China set the yuan's central parity rate against the U.S. dollar at 6.2855 on the last trading day of 2012, up 154 basis points from the same day of the previous year. The Chinese yuan appreciated 0.25 percent against the U.S. dollar last year, with two-way fluctuations and increasing flexibility.
Experts believe that the yuan's exchange rate will maintain its moderate upward trend this year, but the room for further yuan appreciation will be limited despite increasing flexibility, given the macroeconomic situation and policy tone.
Two-way fluctuations hit new high
The yuan's exchange rate against the U.S. dollar fluctuated sharply last year, and went through three stages – narrow fluctuations, depreciation, and appreciation. Two-way fluctuations hit a new high since the launch of the exchange rate reform, and appreciation expectations alternated with depreciation expectations.
The yuan performed poorly against the U.S. dollar in the first half of last year, but started appreciating at a markedly faster pace since July. The yuan's spot exchange rate against the U.S. dollar hit the upper limit of its 1 percent daily trading band for 20 out of 22 trading days in November.
The yuan appreciated about 5 percent annually against the U.S. dollar since the launch of the exchange rate reform in 2005, and the rise in its exchange rate against the dollar in 2012 was relatively small.
Lian Ping, chief economist at the Bank of Communications, said that the changes in market expectations and related policies contributed to yuan appreciation.
As China's economy stabilized and bottomed out, trade surplus expanded, and consumer prices passed the inflection point, the expectations of yuan depreciation dropped.
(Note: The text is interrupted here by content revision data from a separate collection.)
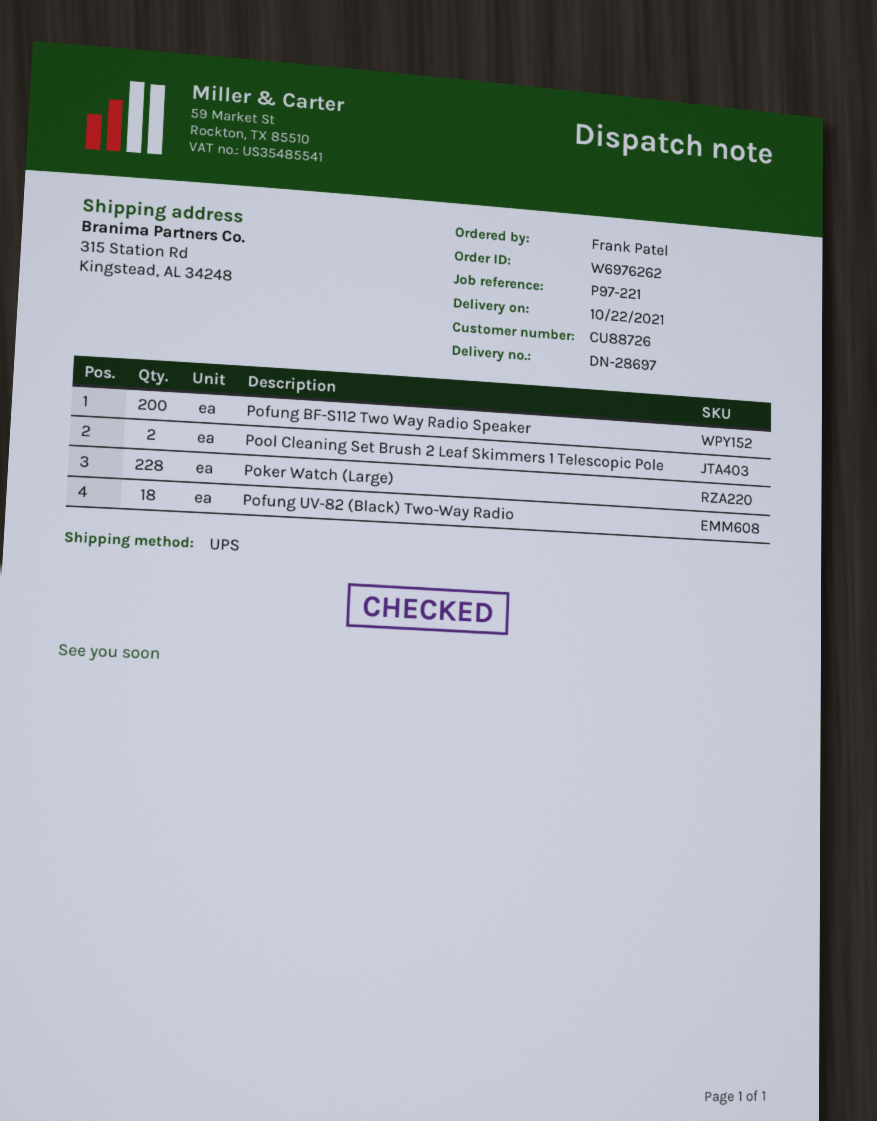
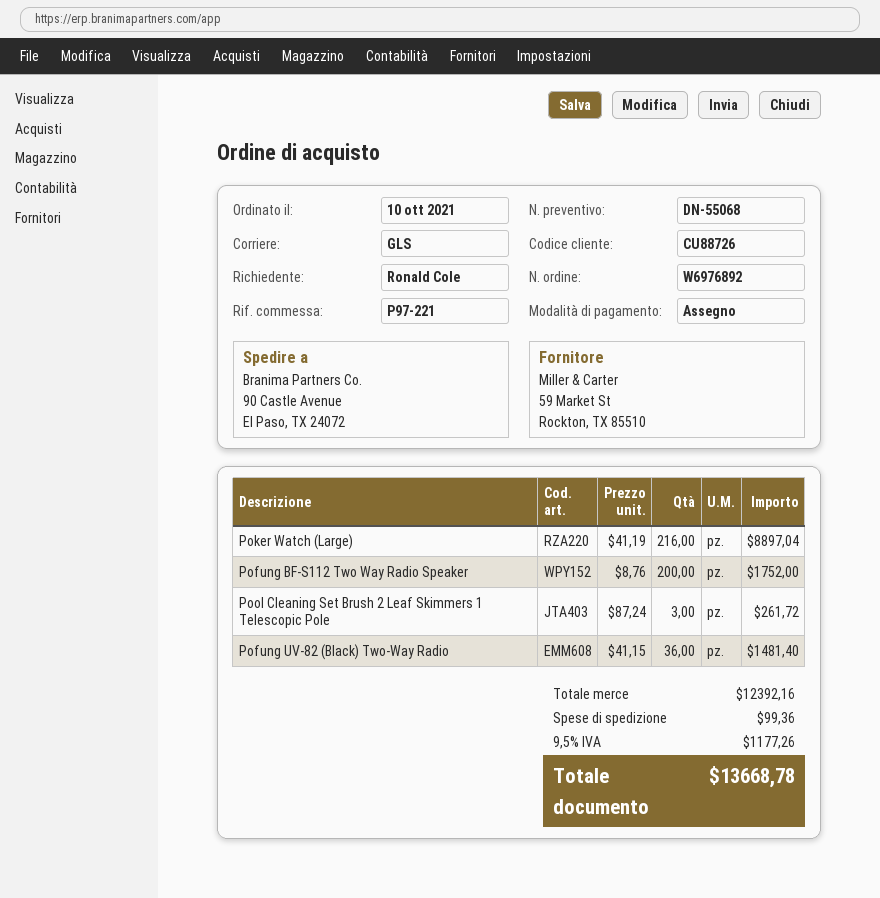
order number: W6976262 -> W6976892
ordered by: Frank Patel -> Ronald Cole
shipping method: UPS -> GLS
ship to: 315 Station Rd, Kingstead, AL 34248 -> 90 Castle Avenue, El Paso, TX 24072
Pool Cleaning Set Brush 2 Leaf Skimmers 1 Telescopic Pole: 2 -> 3
Poker Watch (Large): 228 -> 216
Pofung UV-82 (Black) Two-Way Radio: 18 -> 36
At the same time, the U.S. policy of quantitative easing increased the expectations of dollar depreciation.
Given the international political pressure for yuan appreciation, the People's Bank of China, the country's central bank, lowered the yuan's central parity rate against the U.S. dollar in mid-September so as to revalue the yuan. Due to market and policy factors, domestic companies and residents became more willing to settle foreign exchange and less willing to sell foreign exchange, which contributed to yuan appreciation.
Internationally speaking, the new round of quantitative easing also contributed to yuan appreciation. International capital flows to emerging market economies in the Asia-Pacific region also increased the yuan appreciation pressure, said Wen Bin, director of the Institute of International Finance under the Bank of China.